Fashioning the modern (1948) cruise liner Exochorda from Dauphin required stripping the vessel to the bare hull and machinery. An entirely new superstructure was built that included passenger staterooms located primarily on promenade and "A" decks.

Noted industrial decorator Henry Dreyfuss, whose many designs included the "Twentieth Century Limited" locomotive (1938) for the New York Central Railroad, and the "500" desk telephone (1949), the Bell System standard for 45 years, designed the interiors. Zalud Marine Corporation executed the design, including joiner work, that included thousands of feet of carpet, specially woven fabrics and an unusual amount of glass.

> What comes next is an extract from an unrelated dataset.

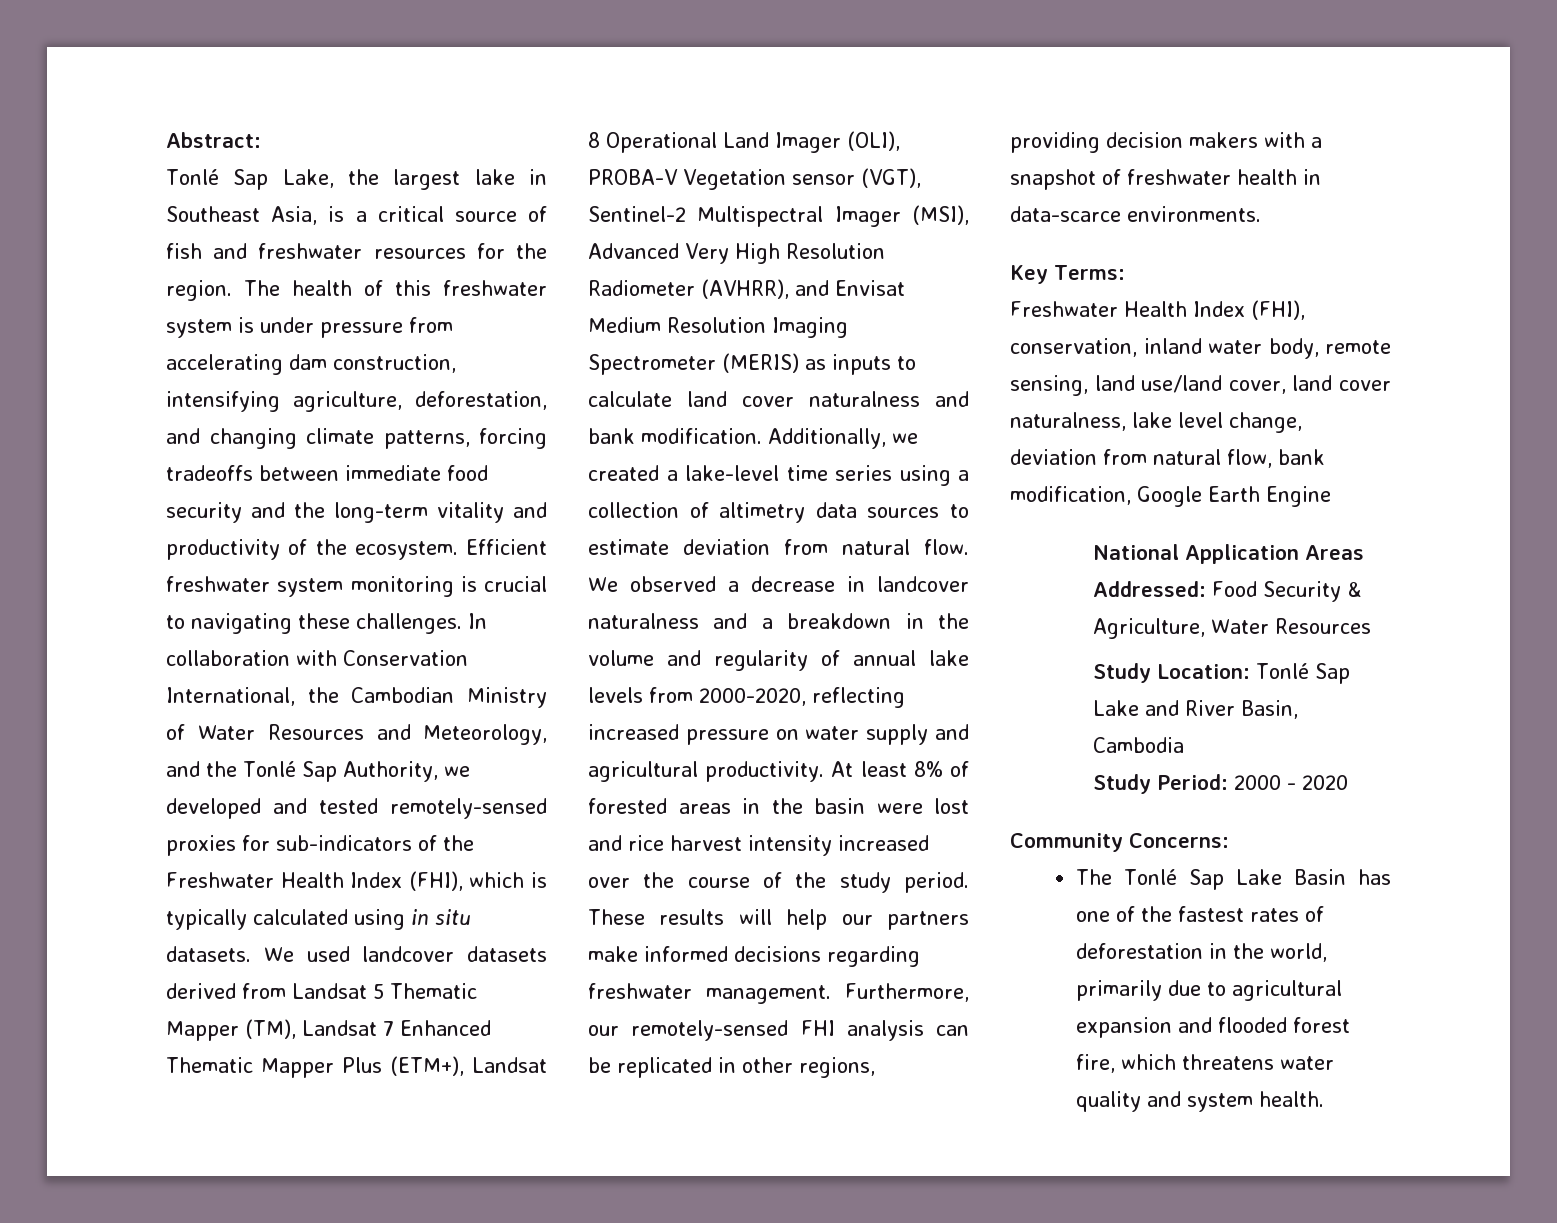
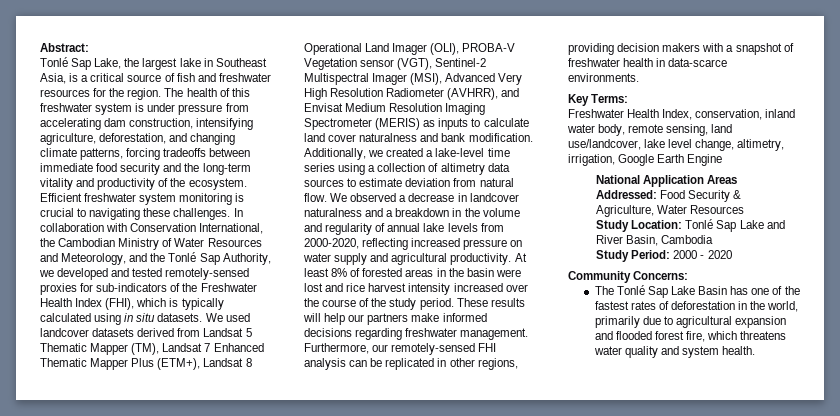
- Freshwater Health Index (FHI), conservation, inland water body, remote sensing, land use/land cover, land cover naturalness, lake level change, deviation from natural flow, bank modification, Google Earth Engine
+ Freshwater Health Index, conservation, inland water body, remote sensing, land use/landcover, lake level change, altimetry, irrigation, Google Earth Engine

Exochorda was among the first ships with fully air-conditioned staterooms, many of which were also soundproofed. The ship's glass-enclosed promenade deck featured a built-in swimming pool and play area adjacent to a modern bar and smoking room.

Sea safety standards were unusually high and included modern (1948) smoke detection, fire control and fireproofing.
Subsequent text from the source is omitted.